Milan Prasad: Spider-Man of St Clare’s Catholic High School discovers new species

St Clare's Hassall Grove Milan Prasad Spiderman


A western Sydney teen’s obsession with spiders, known affectionately by his friends as ‘Spider-Man’, has discovered and named his own species on the Central Coast.


An entrepreneurial teen who raised, bred and sold spiders has now stepped onto the science side, discovering a new species of peacock spider, making him one of the youngest published scientists in the country.

Milan Prasad is a 16-year old student at St Clare’s Catholic High School, Hassall Grove, who has raised 500 spiders on his own, and is affectionately known as ‘Spider-Man’ by his friends.

But unlike the superhero, Mr Prasad has avoided being bitten by any of them.


St Clare's Hassall Grove Milan Prasad Spiderman


“I do work with tarantulas and funnel webs and other spiders that really aren‘t too friendly,” he said. “Some like the funnel webs are also incredibly venomous and quite dangerous so I have to be very careful.”

The 16-year-old was doing one of his regular biological surveys at Mangrove Mountains on the Central Coast when he found the new species, which he named Maratus expolitus.

“I was just collecting any unusual spiders I found in the area,” Mr Prasad said. “I did have a bit of trouble when considering a name.”

Originally considering naming it after an Aboriginal name referring to East Coast distribution — where the spider is found — he said he decided to go with a Latin word instead.

“Expolitus refers to ‘polished’ which fits well with the species,” he said. “If you look at the abdomen, it’s quite glossy.”


St Clare's Hassall Grove Milan Prasad Spiderman


The 16-year old published his first scientific paper on the discovery in open-access journal Peckhamia.

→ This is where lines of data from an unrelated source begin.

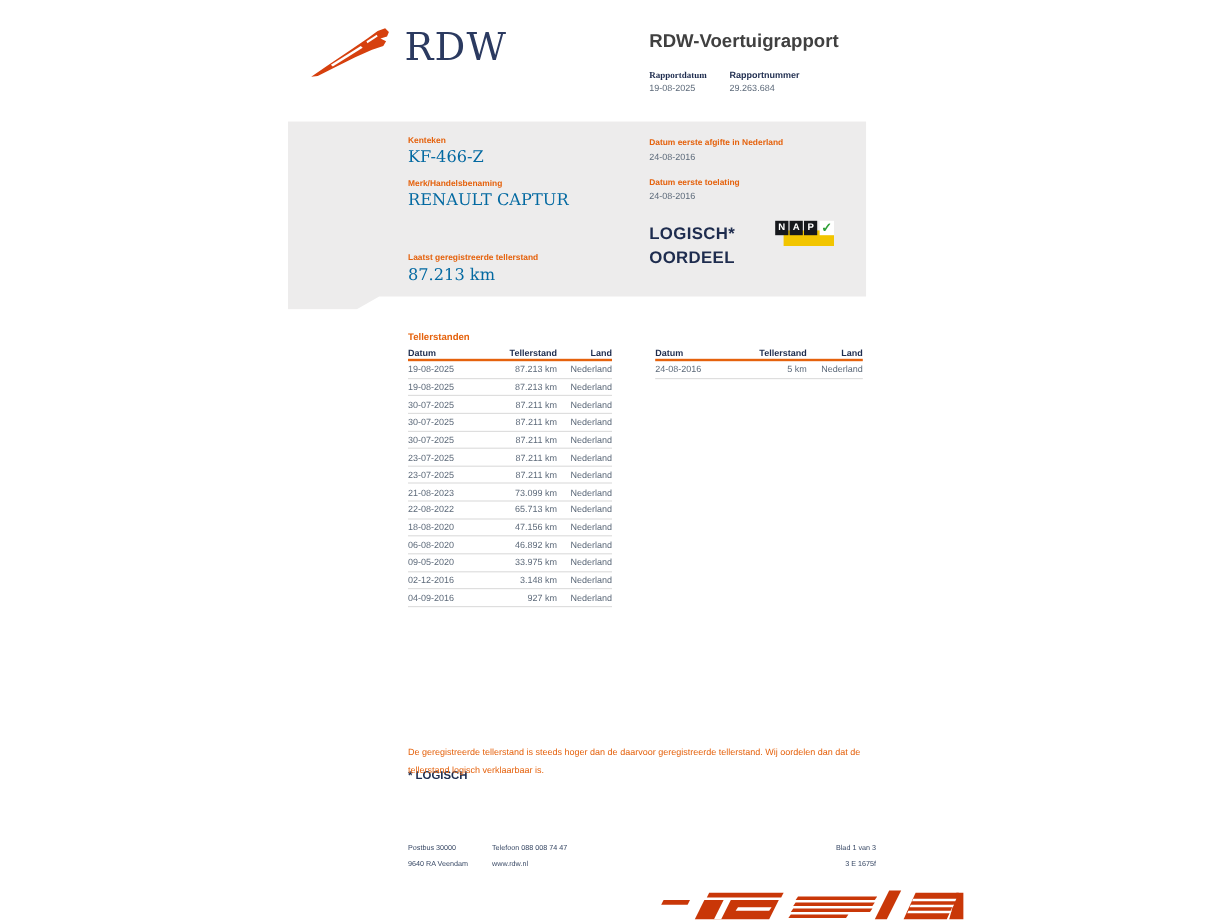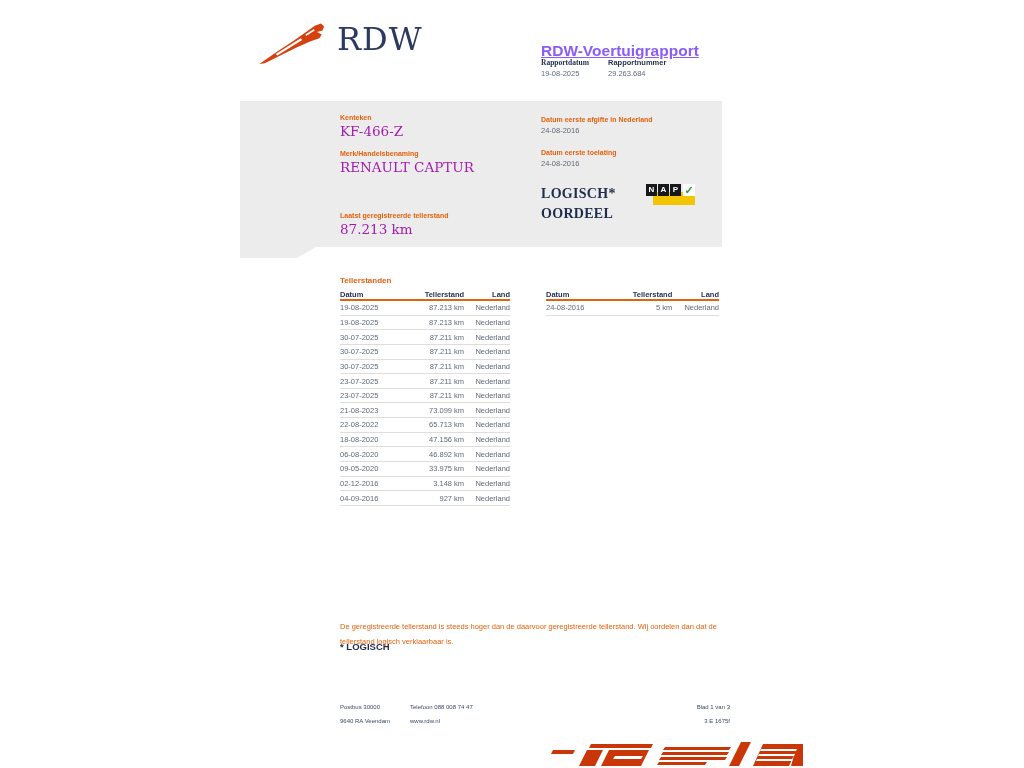--- a/index.html
+++ b/index.html
@@ -3,29 +3,29 @@
 <meta charset="utf-8">
 <style>
   * { margin:0; padding:0; box-sizing:border-box; }
   html,body { width:1024px; height:768px; background:#ffffff; overflow:hidden; }
   body { font-family:"Liberation Sans", sans-serif; position:relative; }
   .abs { position:absolute; }
 
   
   .wordmark { left:337px; top:20px; font-family:"DejaVu Serif", serif; font-size:32px;
               font-weight:500; color:#2b3a60; letter-spacing:1px; }
-  .doc-title { left:541px; top:42px; font-size:15.5px; font-weight:bold; color:#8b5cf6;text-decoration:underline; }
+  .doc-title { left:541px; top:26px; font-size:15.5px; font-weight:bold; color:#404040; }
   .meta-label { font-size:7.5px; font-weight:bold; color:#1e2c4e; }
   .meta-value { font-size:7.5px; color:#5d6a7a; }
 
   
   .panel { left:240px; top:101px; width:482px; height:157px; background:#edecec;
            clip-path:polygon(0 0, 100% 0, 100% 146px, 76px 146px, 57px 157px, 0 157px); }
   .fld-label { font-size:7px; font-weight:bold; color:#e5620d; }
-  .fld-serif { font-family:"DejaVu Serif", serif; font-size:13.5px; color:#a21caf;text-align:right; }
+  .fld-serif { font-family:"DejaVu Serif", serif; font-size:13.5px; color:#0369a1;text-align:right; }
   .fld-small { font-size:7.5px; color:#5d6a7a; }
   .oordeel { font-size:14px; font-weight:bold; color:#1e2c4e; line-height:20px; letter-spacing:.3px; }
 
   
   .nap { left:406px; top:83px; width:54px; height:26px; }
   .nap-yellow { position:absolute; left:7px; top:8px; width:42px; height:13px; background:#f2c500; }
   .nap-sq { position:absolute; top:0; width:11px; height:12px; background:#16181c; color:#fff;
             font-size:8px; font-weight:bold; text-align:center; line-height:12px; }
   .nap-check { position:absolute; top:0; left:37px; width:12px; height:12px; background:#ffffff;
                color:#2fa037; font-size:11px; font-weight:bold; text-align:center; line-height:12px; }
@@ -78,21 +78,21 @@
   <div class="abs fld-label" style="left:100px; top:49px;">Merk/Handelsbenaming</div>
   <div class="abs fld-serif" style="left:100px; top:58px;">RENAULT CAPTUR</div>
   <div class="abs fld-label" style="left:100px; top:111px;">Laatst geregistreerde tellerstand</div>
   <div class="abs fld-serif" style="left:100px; top:120px;">87.213 km</div>
 
   <div class="abs fld-label" style="left:301px; top:15px;">Datum eerste afgifte in Nederland</div>
   <div class="abs fld-small" style="left:301px; top:25px;">24-08-2016</div>
   <div class="abs fld-label" style="left:301px; top:48px;">Datum eerste toelating</div>
   <div class="abs fld-small" style="left:301px; top:58px;">24-08-2016</div>
 
-  <div class="abs oordeel" style="left:301px; top:83px;font-family:Liberation Serif, serif;">
+  <div class="abs oordeel" style="left:301px; top:83px;">
     <div>LOGISCH*</div>
     <div>OORDEEL</div>
   </div>
 
   <div class="abs nap">
     <div class="nap-yellow"></div>
     <div class="nap-sq" style="left:0px;">N</div>
     <div class="nap-sq" style="left:12px;">A</div>
     <div class="nap-sq" style="left:24px;">P</div>
     <div class="nap-check">✓</div>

While Mr Prasad loves spiders, he said quite a bit of his family were scared of them.

“I like to remind them of the benefits of spiders in the community,” he said. “If they come to my house, I like to slowly introduce them to spiders. I start off small and show off the interesting side of them.”

His home collection includes the ‘elusive’ curtain-web spider, and the rattlesnake tarantula, which makes an ominous rattle sound to ward off predators.